Wendy Lazear Werner - April 18, 2014

Type: Artist News, Artist Profiles

MacDowell Colony Fellow says idea to re-create the Tom Stoppard play as an opera came as an epiphany.

Rosencrantz and Guildenstern are Dead, by composer and MacDowell Fellow Herschel Garfein, is among eight works to premier at the Fort Worth Opera Frontiers Series May 8 and 9. The opera, based upon the iconic play by Tom Stoppard, retells Hamlet from the point of view of the play’s two minor characters, Rosencrantz and Guildenstern.

Garfein, who has been to The MacDowell Colony four times, says the idea to re-create the play as an opera came as an epiphany.

“I was standing in my living room and suddenly thought of the Stoppard play,” recalls Garfein, “and said ‘I have to do this.’ Of course, as soon as I thought of it I thought I would never get the rights, and my heart would be broken.”

But Garfein’s heart remained intact as he soon began the long journey of writing both libretto and music, something he says he does in tandem.

“Everyone wants the complete libretto before you’ve written a note. That’s the way most operas are written,” he says. “I can’t possibly do that because no word that I write down stays the same when I put it to music, and by the same token, no note stays the same when I put words to it.”

Stoppard’s verbal ingenuity and wit was a challenge, but didn’t scare him off. In fact, says Garfein, that’s one reason he chose the play, explaining that to his mind, the greatest operas ever written are acutely verbal, witty and funny.

Garfein, who began his professional life as a composer and only started writing his own texts when he couldn’t find any he liked, points to The Marriage of Figaro and The Barber of Seville as perfect examples, saying they were seminal for their time and “managed to be translated to opera with all the nuance.”
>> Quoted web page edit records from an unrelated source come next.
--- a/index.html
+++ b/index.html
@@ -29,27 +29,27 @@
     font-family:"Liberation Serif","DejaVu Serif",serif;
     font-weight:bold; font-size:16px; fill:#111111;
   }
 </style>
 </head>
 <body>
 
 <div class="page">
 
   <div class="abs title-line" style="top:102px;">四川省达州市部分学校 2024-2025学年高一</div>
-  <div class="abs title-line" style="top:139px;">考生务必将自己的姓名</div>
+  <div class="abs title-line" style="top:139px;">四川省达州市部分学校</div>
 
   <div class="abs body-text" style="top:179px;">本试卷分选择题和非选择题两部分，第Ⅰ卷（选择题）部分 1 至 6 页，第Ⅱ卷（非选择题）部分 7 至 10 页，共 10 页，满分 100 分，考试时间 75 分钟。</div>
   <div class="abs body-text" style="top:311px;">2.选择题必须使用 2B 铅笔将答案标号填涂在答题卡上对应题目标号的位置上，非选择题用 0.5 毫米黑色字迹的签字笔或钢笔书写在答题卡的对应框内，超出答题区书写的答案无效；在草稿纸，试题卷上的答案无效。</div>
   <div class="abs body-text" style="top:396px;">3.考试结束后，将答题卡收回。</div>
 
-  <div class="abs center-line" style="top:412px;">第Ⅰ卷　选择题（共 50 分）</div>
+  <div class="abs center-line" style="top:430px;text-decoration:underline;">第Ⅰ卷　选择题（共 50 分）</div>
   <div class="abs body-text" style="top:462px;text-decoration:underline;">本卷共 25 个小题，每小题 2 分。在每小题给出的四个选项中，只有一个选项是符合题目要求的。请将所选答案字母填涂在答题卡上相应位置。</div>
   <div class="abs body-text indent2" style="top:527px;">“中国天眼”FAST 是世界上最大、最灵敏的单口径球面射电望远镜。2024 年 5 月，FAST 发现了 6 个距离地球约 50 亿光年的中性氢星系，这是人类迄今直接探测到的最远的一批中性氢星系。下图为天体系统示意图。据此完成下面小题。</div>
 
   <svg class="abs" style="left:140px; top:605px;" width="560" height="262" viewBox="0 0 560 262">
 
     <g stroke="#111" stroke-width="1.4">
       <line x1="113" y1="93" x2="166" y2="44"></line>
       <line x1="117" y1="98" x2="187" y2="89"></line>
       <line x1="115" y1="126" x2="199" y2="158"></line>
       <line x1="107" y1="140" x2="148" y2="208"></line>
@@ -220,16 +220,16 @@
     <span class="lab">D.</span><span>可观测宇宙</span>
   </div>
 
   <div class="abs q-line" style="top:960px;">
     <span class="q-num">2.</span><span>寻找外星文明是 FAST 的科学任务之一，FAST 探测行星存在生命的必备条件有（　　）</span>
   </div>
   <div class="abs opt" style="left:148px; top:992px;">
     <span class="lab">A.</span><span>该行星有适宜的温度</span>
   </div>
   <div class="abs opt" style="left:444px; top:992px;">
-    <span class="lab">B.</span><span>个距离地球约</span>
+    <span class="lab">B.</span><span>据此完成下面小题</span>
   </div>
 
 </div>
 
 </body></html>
He is grateful for the opportunity to explore Shakespeare’s great themes without actually tackling his plays, saying that an operatic condensation of Hamlet would require cutting it to ribbons, something he isn’t prepared to do.

“Stoppard did that job for me,” he says, “so I get to do these wonderful, indelible scenes from Hamlet, without changing anything from Shakespeare.”
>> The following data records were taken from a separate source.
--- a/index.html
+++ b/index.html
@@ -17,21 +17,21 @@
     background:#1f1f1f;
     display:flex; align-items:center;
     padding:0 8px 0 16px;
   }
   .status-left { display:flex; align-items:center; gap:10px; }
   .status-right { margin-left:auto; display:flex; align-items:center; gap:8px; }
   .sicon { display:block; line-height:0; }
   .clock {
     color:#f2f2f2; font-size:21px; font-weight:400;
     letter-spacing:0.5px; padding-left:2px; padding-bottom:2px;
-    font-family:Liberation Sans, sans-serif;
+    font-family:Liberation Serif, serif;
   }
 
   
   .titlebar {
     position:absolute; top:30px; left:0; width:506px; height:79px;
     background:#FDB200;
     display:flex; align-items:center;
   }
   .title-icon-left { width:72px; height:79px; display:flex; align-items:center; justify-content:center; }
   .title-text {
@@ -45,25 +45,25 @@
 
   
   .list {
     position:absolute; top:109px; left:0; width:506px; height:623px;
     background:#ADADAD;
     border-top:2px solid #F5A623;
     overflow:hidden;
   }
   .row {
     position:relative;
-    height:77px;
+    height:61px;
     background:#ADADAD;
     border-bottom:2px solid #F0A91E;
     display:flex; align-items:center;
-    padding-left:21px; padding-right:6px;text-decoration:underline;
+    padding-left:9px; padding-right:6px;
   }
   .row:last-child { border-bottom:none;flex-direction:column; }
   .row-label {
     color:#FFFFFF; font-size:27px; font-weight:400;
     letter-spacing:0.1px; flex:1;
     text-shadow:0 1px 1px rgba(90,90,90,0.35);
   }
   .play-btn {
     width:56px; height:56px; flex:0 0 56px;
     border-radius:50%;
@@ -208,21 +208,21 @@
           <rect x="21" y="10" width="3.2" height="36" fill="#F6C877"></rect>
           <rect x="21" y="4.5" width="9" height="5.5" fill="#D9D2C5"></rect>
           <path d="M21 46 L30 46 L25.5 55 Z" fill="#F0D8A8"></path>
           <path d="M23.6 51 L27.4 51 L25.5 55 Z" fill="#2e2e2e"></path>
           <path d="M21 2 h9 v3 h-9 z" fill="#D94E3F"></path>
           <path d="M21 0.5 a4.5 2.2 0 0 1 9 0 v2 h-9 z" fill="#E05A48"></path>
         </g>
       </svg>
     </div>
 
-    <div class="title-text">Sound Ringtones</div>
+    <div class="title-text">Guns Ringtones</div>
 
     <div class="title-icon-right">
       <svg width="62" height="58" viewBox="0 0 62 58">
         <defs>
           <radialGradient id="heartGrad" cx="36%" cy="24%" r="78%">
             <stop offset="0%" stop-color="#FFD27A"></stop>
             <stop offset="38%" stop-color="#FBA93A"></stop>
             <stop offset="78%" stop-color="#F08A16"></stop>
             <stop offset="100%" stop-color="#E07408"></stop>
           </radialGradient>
The music in the opera flows naturally from the play, says Garfein, explaining he let himself “run wild because of the wonderfully clashing narrative modes of the play itself. There are vaudeville bits, interpolated games, and that’s all part of what inspired me musically to make use of a number of styles and genres.” He makes use of Stoppard’s comedic bits, transforming the famous verbal tennis match to a modern game show.

“It’s regrettable that the opera world has largely conceded the ground of comedy to musicals. I’d like to change that.”
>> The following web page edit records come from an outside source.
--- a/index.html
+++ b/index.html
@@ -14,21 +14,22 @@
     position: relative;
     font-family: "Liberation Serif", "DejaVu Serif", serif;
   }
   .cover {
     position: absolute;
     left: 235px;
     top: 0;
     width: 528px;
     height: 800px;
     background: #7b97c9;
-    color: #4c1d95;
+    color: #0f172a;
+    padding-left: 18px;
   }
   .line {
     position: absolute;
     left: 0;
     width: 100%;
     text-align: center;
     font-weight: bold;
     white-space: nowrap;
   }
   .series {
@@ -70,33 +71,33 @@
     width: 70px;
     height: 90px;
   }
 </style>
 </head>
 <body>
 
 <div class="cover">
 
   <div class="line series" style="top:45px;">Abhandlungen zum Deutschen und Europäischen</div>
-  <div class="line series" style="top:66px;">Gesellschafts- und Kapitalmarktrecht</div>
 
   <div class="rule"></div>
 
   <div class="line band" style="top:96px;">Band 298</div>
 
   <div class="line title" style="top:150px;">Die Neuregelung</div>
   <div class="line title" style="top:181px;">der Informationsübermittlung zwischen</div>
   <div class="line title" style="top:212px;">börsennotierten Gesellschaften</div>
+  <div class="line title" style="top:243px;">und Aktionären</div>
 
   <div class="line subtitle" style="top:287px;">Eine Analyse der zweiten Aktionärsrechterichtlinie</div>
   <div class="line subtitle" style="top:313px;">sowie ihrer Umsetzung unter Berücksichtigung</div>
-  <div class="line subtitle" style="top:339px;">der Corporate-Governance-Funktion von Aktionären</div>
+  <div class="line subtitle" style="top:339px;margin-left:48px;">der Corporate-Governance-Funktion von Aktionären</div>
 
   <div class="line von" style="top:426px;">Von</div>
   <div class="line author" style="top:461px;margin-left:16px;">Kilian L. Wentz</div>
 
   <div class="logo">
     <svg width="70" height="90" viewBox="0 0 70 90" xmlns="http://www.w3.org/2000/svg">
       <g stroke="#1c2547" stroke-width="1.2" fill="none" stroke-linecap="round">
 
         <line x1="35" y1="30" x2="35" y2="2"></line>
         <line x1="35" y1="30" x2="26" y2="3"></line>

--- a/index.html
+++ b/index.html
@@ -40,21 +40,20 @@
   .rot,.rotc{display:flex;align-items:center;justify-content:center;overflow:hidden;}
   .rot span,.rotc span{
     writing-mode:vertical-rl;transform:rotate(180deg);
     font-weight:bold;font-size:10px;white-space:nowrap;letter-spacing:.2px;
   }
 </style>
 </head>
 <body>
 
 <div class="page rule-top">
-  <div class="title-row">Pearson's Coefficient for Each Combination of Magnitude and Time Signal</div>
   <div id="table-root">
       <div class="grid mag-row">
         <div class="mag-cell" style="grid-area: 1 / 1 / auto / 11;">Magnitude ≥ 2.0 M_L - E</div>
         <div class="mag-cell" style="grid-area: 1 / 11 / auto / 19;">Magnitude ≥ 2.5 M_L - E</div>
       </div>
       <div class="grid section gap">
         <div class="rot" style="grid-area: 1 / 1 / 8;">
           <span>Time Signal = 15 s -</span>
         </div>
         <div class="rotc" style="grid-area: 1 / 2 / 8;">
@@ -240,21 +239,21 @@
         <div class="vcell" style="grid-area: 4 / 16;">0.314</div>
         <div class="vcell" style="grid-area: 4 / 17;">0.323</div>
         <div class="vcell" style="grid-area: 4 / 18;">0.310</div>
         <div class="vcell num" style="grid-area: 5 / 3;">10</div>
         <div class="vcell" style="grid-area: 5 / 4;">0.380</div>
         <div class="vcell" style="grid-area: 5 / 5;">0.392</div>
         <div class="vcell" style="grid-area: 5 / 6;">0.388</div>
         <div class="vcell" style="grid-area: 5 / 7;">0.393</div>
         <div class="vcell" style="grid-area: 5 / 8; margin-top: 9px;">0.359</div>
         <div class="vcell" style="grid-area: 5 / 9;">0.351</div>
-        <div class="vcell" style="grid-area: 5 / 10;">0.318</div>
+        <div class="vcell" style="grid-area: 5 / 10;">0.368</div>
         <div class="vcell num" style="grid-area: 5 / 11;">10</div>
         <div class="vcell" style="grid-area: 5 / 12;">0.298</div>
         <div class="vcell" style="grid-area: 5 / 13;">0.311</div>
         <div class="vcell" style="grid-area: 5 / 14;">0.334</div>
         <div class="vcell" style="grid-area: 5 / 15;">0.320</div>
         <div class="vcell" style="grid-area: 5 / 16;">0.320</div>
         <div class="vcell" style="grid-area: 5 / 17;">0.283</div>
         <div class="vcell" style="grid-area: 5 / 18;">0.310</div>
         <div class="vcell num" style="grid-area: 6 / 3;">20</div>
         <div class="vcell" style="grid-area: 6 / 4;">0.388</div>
The composer’s previous opera, Elmer Gantry, was written in collaboration with composer Robert Aldridge over a period of 17 years. “I’ve learned to be patient,” says Garfein who says that some of that time was spent at the MacDowell Colony, where he wrote a great deal of the opera. The effort netted both him and Aldridge GRAMMY awards for Best Contemporary Classical Composition in 2012. (It also won a 2nd GRAMMY for Best Engineered Classical Recording.)

“I have the greatest fondness for MacDowell as a place where you can do those things that nobody is asking you for, and you can get them done in your own time, to your own standards.”